*** Entries supplied Section Begins ***

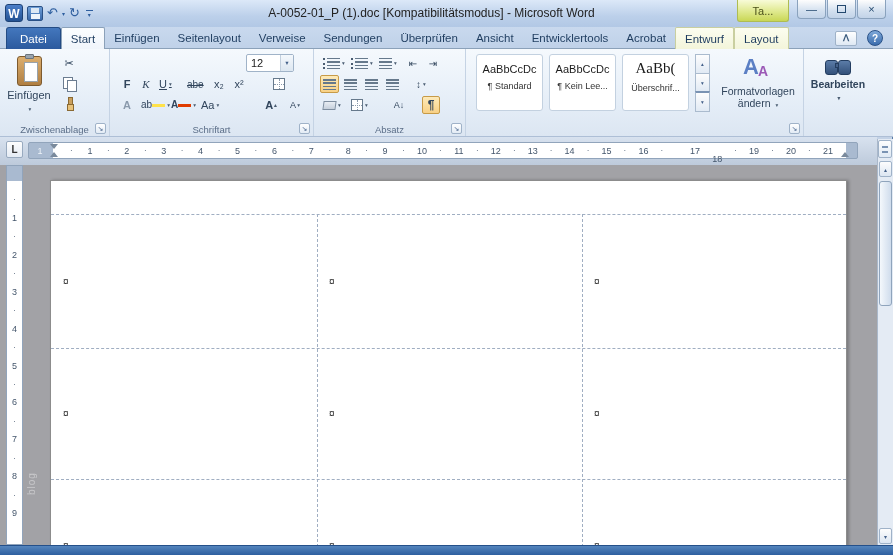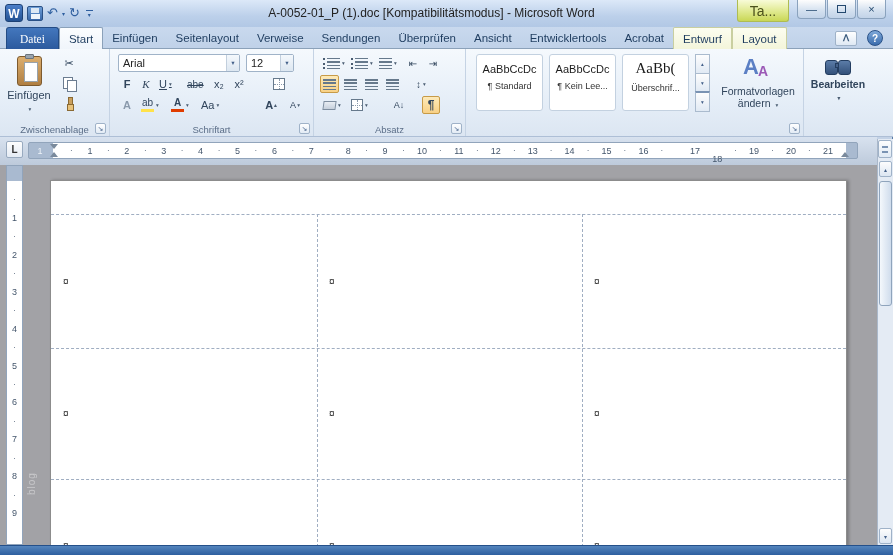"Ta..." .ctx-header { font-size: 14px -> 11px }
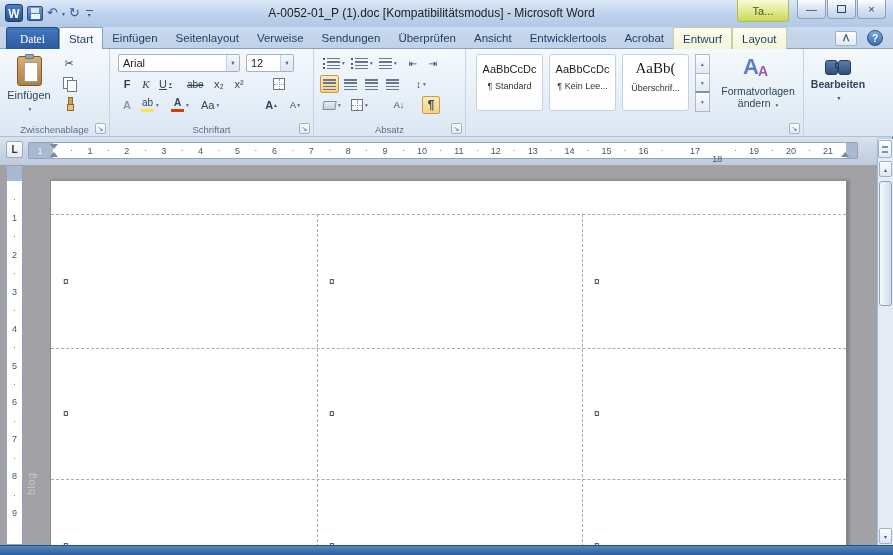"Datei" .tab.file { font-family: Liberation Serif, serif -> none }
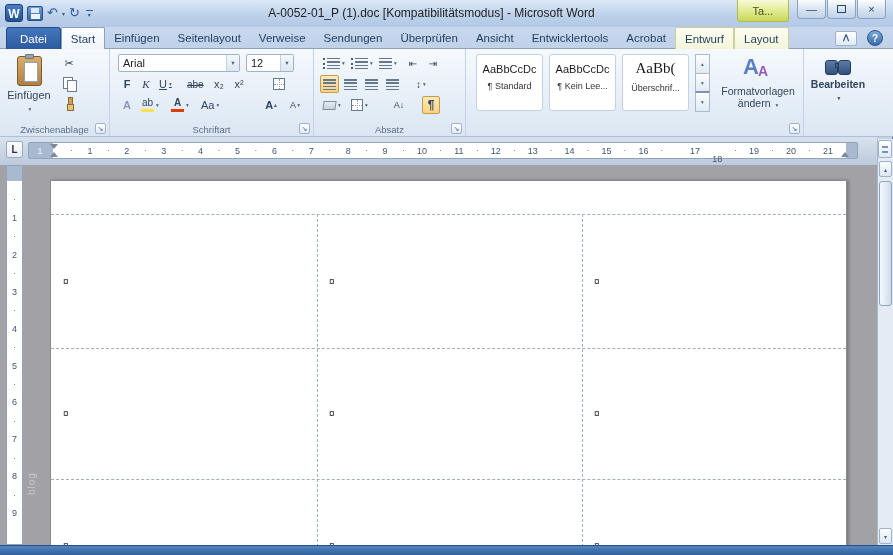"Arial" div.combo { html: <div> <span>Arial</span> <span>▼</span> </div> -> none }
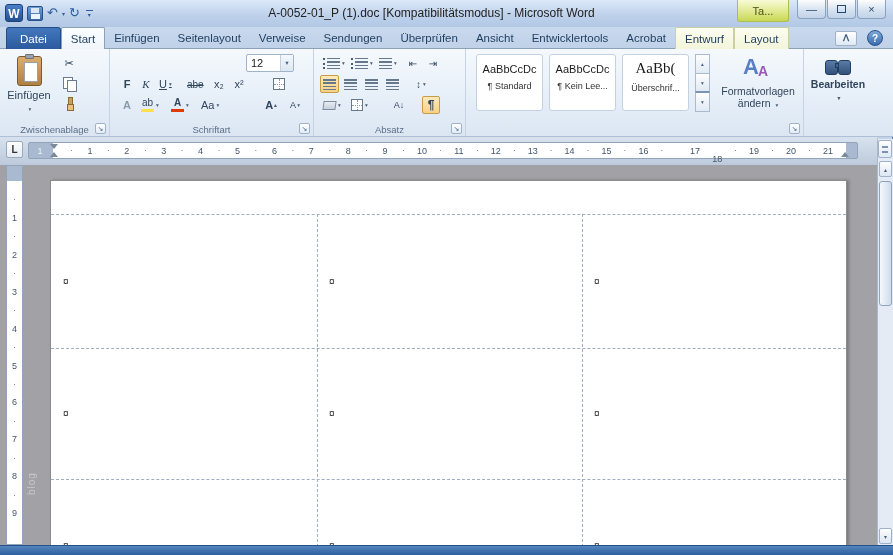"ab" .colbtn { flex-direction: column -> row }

*** Entries supplied Section Ends ***
*** Entries supplied Section Begins ***

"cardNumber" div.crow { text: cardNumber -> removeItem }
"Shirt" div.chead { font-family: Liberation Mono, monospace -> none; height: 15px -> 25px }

*** Entries supplied Section Ends ***

[Task objective]
What is needed is an exact copy of only the lines above from the one with "Liberation Serif, serif" to the one with "flex-direction: column ->", both kept, with every picture left out.

[Solution to the problem]
"Datei" .tab.file { font-family: Liberation Serif, serif -> none }
"Arial" div.combo { html: <div> <span>Arial</span> <span>▼</span> </div> -> none }
"ab" .colbtn { flex-direction: column -> row }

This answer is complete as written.